┌─ Data to use

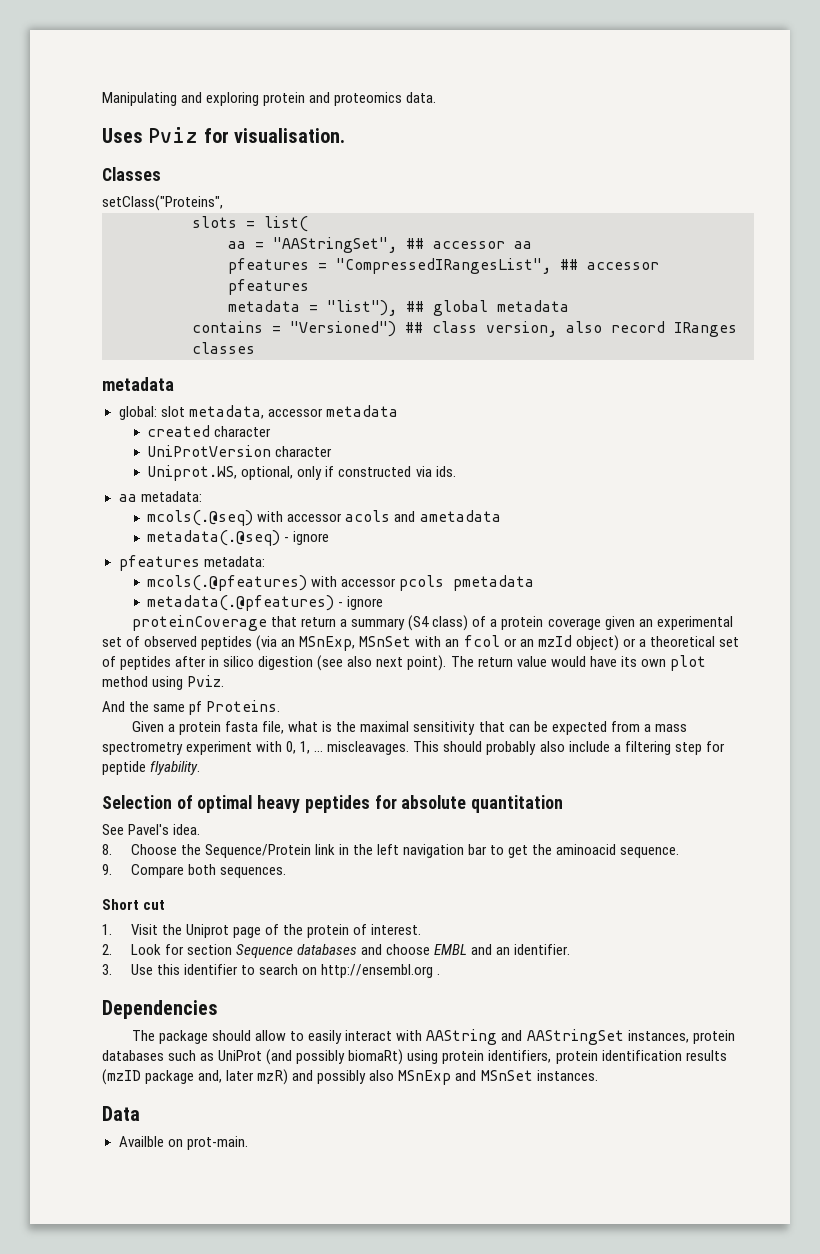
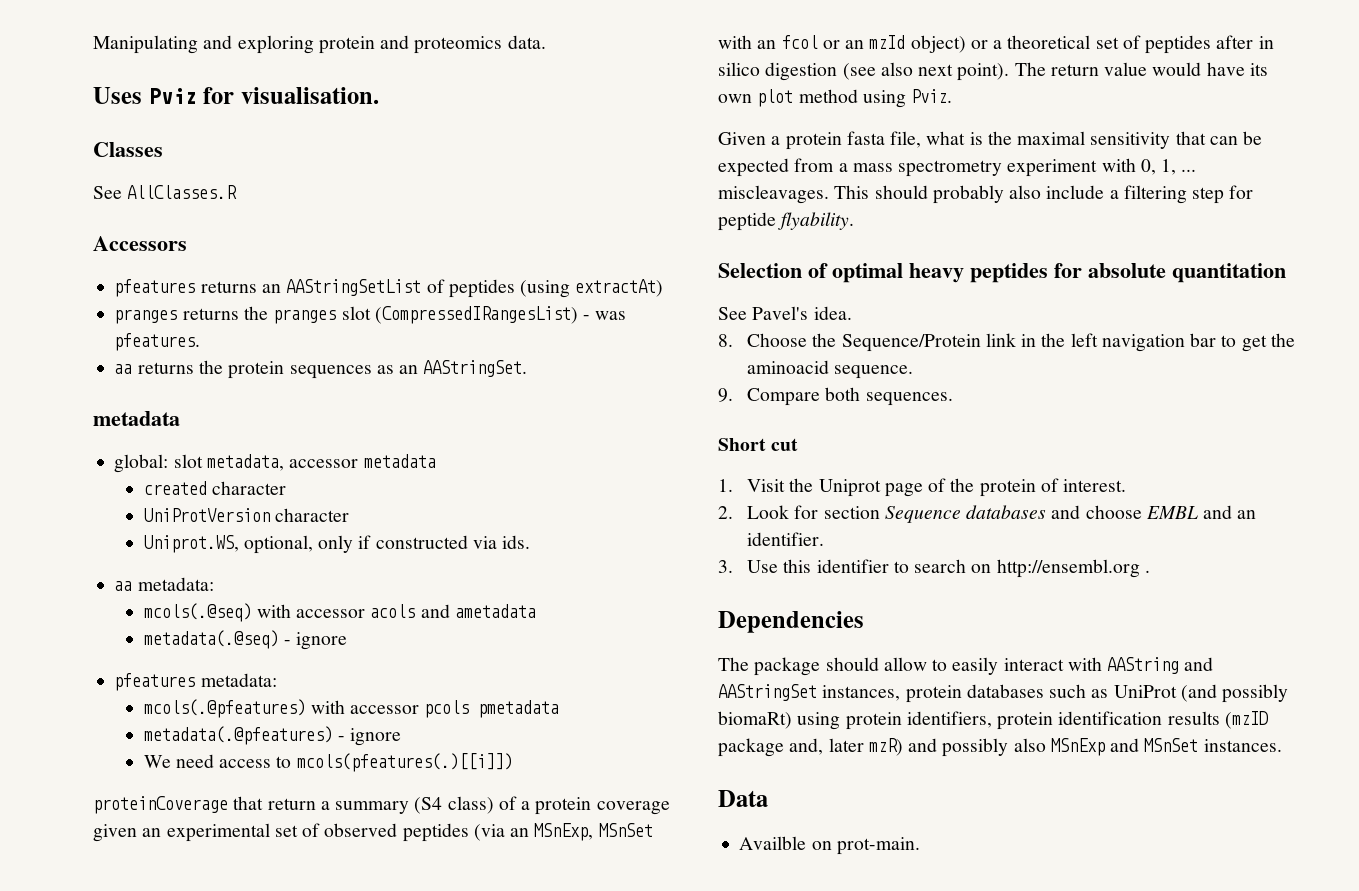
- setClass("Proteins",
- slots = list(
- aa = "AAStringSet", ## accessor aa
- pfeatures = "CompressedIRangesList", ## accessor pfeatures
- metadata = "list"), ## global metadata
- contains = "Versioned") ## class version, also record IRanges classes
+ See AllClasses.R
+ Accessors
+ pfeatures returns an AAStringSetList of peptides (using extractAt)
+ pranges returns the pranges slot (CompressedIRangesList) - was pfeatures.
+ aa returns the protein sequences as an AAStringSet.
+ We need access to mcols(pfeatures(.)[[i]])
- And the same pf Proteins.

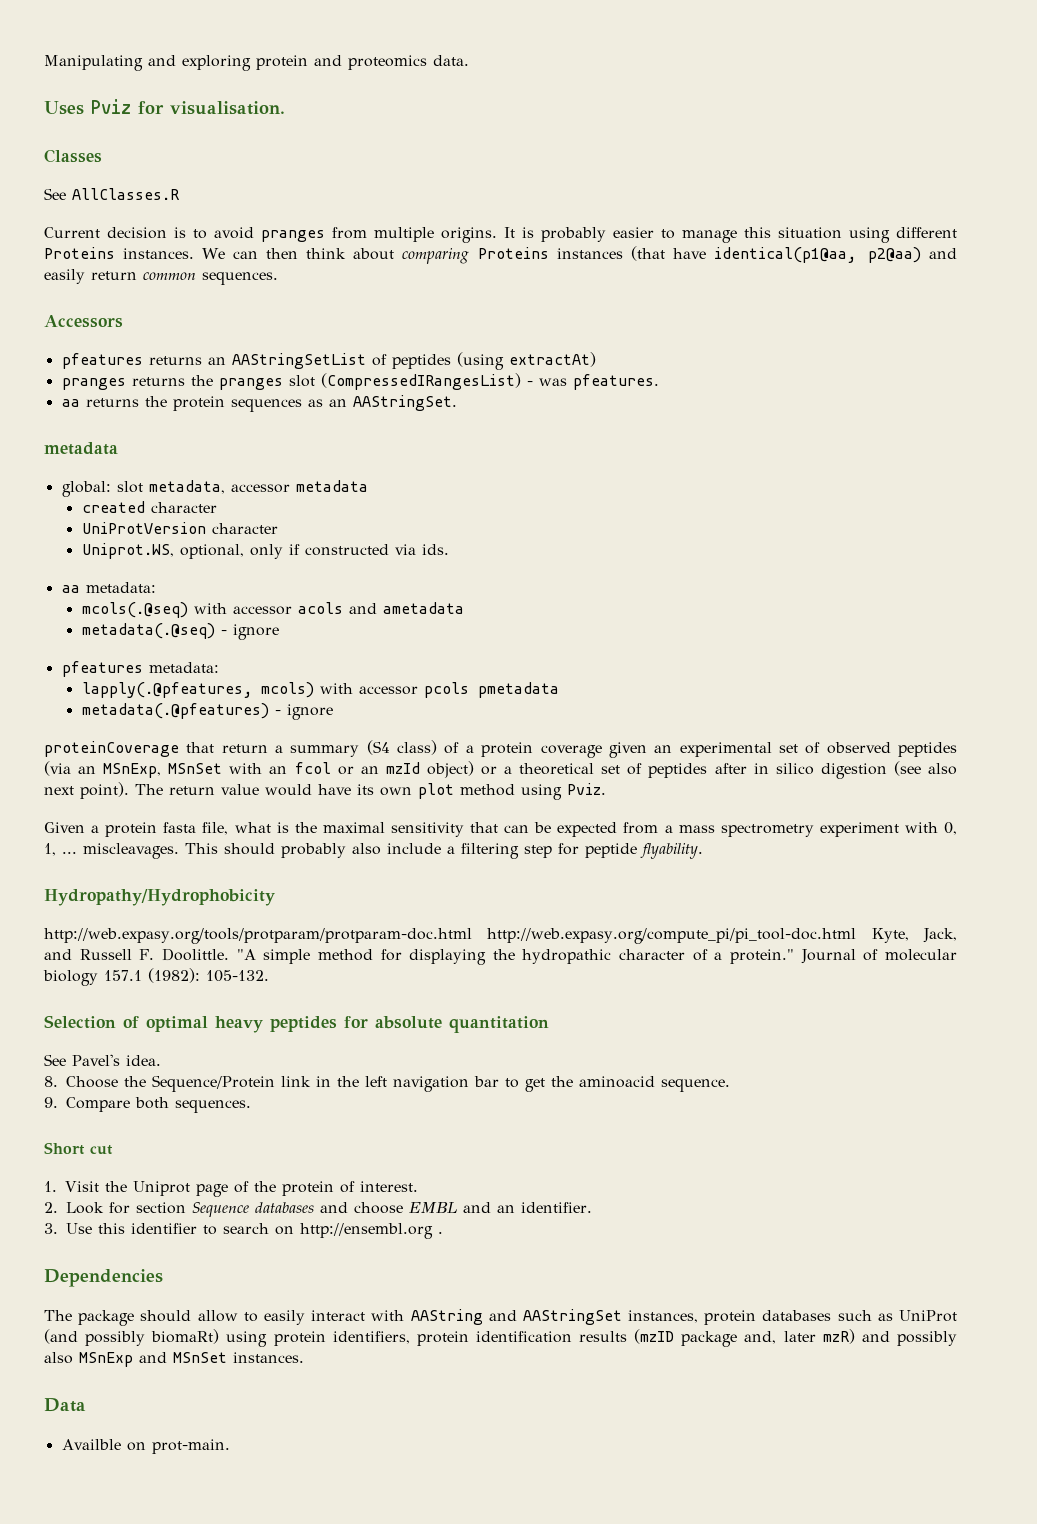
+ Current decision is to avoid pranges from multiple origins. It is probably easier to manage this situation using different Proteins instances. We can then think about comparing Proteins instances (that have identical(p1@aa, p2@aa) and easily return common sequences.
- mcols(.@pfeatures) with accessor pcols pmetadata
+ lapply(.@pfeatures, mcols) with accessor pcols pmetadata
- We need access to mcols(pfeatures(.)[[i]])
+ Hydropathy/Hydrophobicity
+ http://web.expasy.org/tools/protparam/protparam-doc.html http://web.expasy.org/compute_pi/pi_tool-doc.html Kyte, Jack, and Russell F. Doolittle. "A simple method for displaying the hydropathic character of a protein." Journal of molecular biology 157.1 (1982): 105-132.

└─

**Problem statement**. The answer should contain nothing but the lines from the top of the data above through the line containing "- And the same pf Proteins.", copied exactly, with no images.

**Response for this exercise**.
- setClass("Proteins",
- slots = list(
- aa = "AAStringSet", ## accessor aa
- pfeatures = "CompressedIRangesList", ## accessor pfeatures
- metadata = "list"), ## global metadata
- contains = "Versioned") ## class version, also record IRanges classes
+ See AllClasses.R
+ Accessors
+ pfeatures returns an AAStringSetList of peptides (using extractAt)
+ pranges returns the pranges slot (CompressedIRangesList) - was pfeatures.
+ aa returns the protein sequences as an AAStringSet.
+ We need access to mcols(pfeatures(.)[[i]])
- And the same pf Proteins.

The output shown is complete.